I wonder if there's anything like that for Python and Ruby.

[1]: for example, http://cpantesters.org/author/D/DAMOG.html

[paulryanrogers]

Less code is generally better. But I've noticed a lot of folks still using ^ or $ when what they really mean is \A or \z

[voltagex_]

What's the difference? ^ and $ is basically all I remember from when I read Mastering Regular Expressions

[eCa]

\A and \z always match beginning/end of the string.

^ and $ can be changed to mean beginning/end of each line in the string with the /m flag.

[Grishnakh]

>8) Even if regexs are not needed, inevitably the perl dev will use them since that's the perl hammer, and it's hard to know what the intention is with regexes or what the source data even looks like

I'm going to disagree with this one. There's lots of things in any language where it can be hard to see, at a glance, what the intention of the programmer was. That's why we have commenting. You're supposed to comment your blocks of code so that someone else can look at it and understand what that block of code is supposed to do.

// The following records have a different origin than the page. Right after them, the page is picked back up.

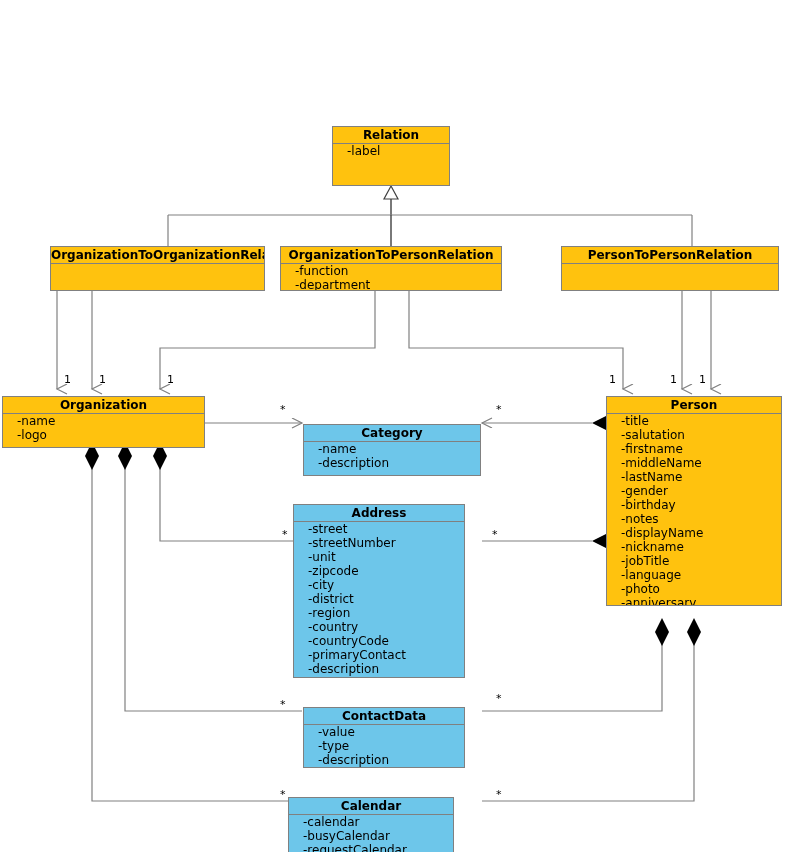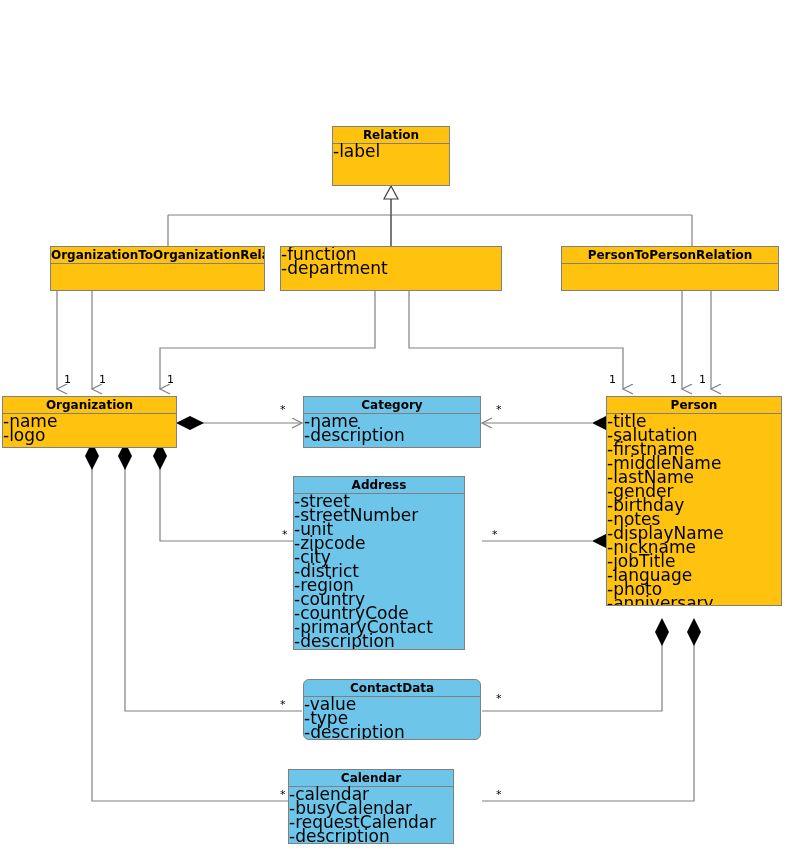--- a/index.html
+++ b/index.html
@@ -3,28 +3,28 @@
 <meta charset="utf-8">
 <style>
   html,body{margin:0;padding:0;background:#ffffff;}
   body{width:785px;height:852px;overflow:hidden;
        font-family:"DejaVu Sans","Liberation Sans",sans-serif;}
   #canvas{position:relative;width:785px;height:852px;}
   svg#wires{position:absolute;left:0;top:0;width:785px;height:852px;}
 
   .node{position:absolute;box-sizing:border-box;border:1px solid #808080;
         background:#FFC20E;overflow:hidden;}
-  .node.blue{background:#6DC6EA;}
+  .node.blue{background:#6DC6EA;margin-top:28px;}
   .node .title{font-size:12px;font-weight:bold;text-align:center;color:#000;
         line-height:16px;height:16px;border-bottom:1px solid #808080;
         white-space:nowrap;overflow:hidden;}
   .node .title.abstract{}
   .node .attrs{padding:0;}
-  .node .attrs div{font-size:17px;line-height:14px;color:#000;
-        padding-left:0;white-space:nowrap;}
+  .node .attrs div{font-size:12px;line-height:14px;color:#000;
+        padding-left:14px;white-space:nowrap;}
   .mult{position:absolute;font-size:11px;color:#000;line-height:11px;}
 </style>
 </head>
 <body>
 
 <div id="canvas">
 
   <svg id="wires" viewBox="0 0 785 852" xmlns="http://www.w3.org/2000/svg">
     <defs>
       <marker id="openArrow" markerWidth="14" markerHeight="14" refX="11" refY="5" orient="auto" markerUnits="userSpaceOnUse">
@@ -110,32 +110,33 @@
       <div>-label</div>
     </div>
   </div>
 
   <div class="node" style="left:50px;top:246px;width:215px;height:45px;">
     <div class="title">OrganizationToOrganizationRelation</div>
     <div class="attrs"></div>
   </div>
 
   <div class="node" style="left:280px;top:246px;width:222px;height:45px;">
+    <div class="title">OrganizationToPersonRelation</div>
     <div class="attrs">
       <div>-function</div>
       <div>-department</div>
     </div>
   </div>
 
   <div class="node" style="left:517px;top:246px;width:218px;height:45px;margin-left:44px;">
     <div class="title">PersonToPersonRelation</div>
     <div class="attrs"></div>
   </div>
 
-  <div class="node" style="left:2px;top:396px;width:175px;height:52px;">
+  <div class="node" style="left:2px;top:396px;width:203px;height:52px;">
     <div class="title">Organization</div>
     <div class="attrs">
       <div>-name</div>
       <div>-logo</div>
     </div>
   </div>
 
   <div class="node" style="left:606px;top:396px;width:176px;height:210px;">
     <div class="title">Person</div>
     <div class="attrs">
@@ -174,21 +175,21 @@
       <div>-city</div>
       <div>-district</div>
       <div>-region</div>
       <div>-country</div>
       <div>-countryCode</div>
       <div>-primaryContact</div>
       <div>-description</div>
     </div>
   </div>
 
-  <div class="node blue" style="left:303px;top:679px;width:178px;height:61px;border-radius:6px;">
+  <div class="node blue" style="left:303px;top:679px;width:162px;height:61px;">
     <div class="title">ContactData</div>
     <div class="attrs">
       <div>-value</div>
       <div>-type</div>
       <div>-description</div>
     </div>
   </div>
 
   <div class="node blue" style="left:288px;top:769px;width:166px;height:75px;">
     <div class="title">Calendar</div>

Unfortunately, as far as I can tell by looking at other people's code, I appear to be one of the only programmers on the planet who actually uses comments....

[paulryanrogers]

Ideally the code itself should communicate that intent. And comments can become obsolete as code changes. Hence the movement to reduce comments to only what's necessary.

[singingfish]

1. What? (anyway use cpanminus these days). 2. Again what? 3. Nope, there are a variety of tools available. Try `cpanm Perl::PrereqScanner::App` followed by `scan-perl-prereqs .` 4. Yeah you can skip test runs `cpanm --notest` , you really want to? The subsequent complaint, you're clearly having an experience I don't have. 5. Again see cpanm 6. Can't comment on this one. 7. Umm, that's a code smell. From cpan that outcome is rare. 8. You use regexes when you need certain kind of things done fast. Don't forget the `/x` flag to ensure it's documented if a non-trivial regex. 9. Actually I spend most of my time in the perl debugger. Older perl codebases do suffer from the magic payload pattern quite a lot. Modern perl, less so. 10. Yeah I agree, one should probably have to explicitly turn off warnings and strict, but whatever.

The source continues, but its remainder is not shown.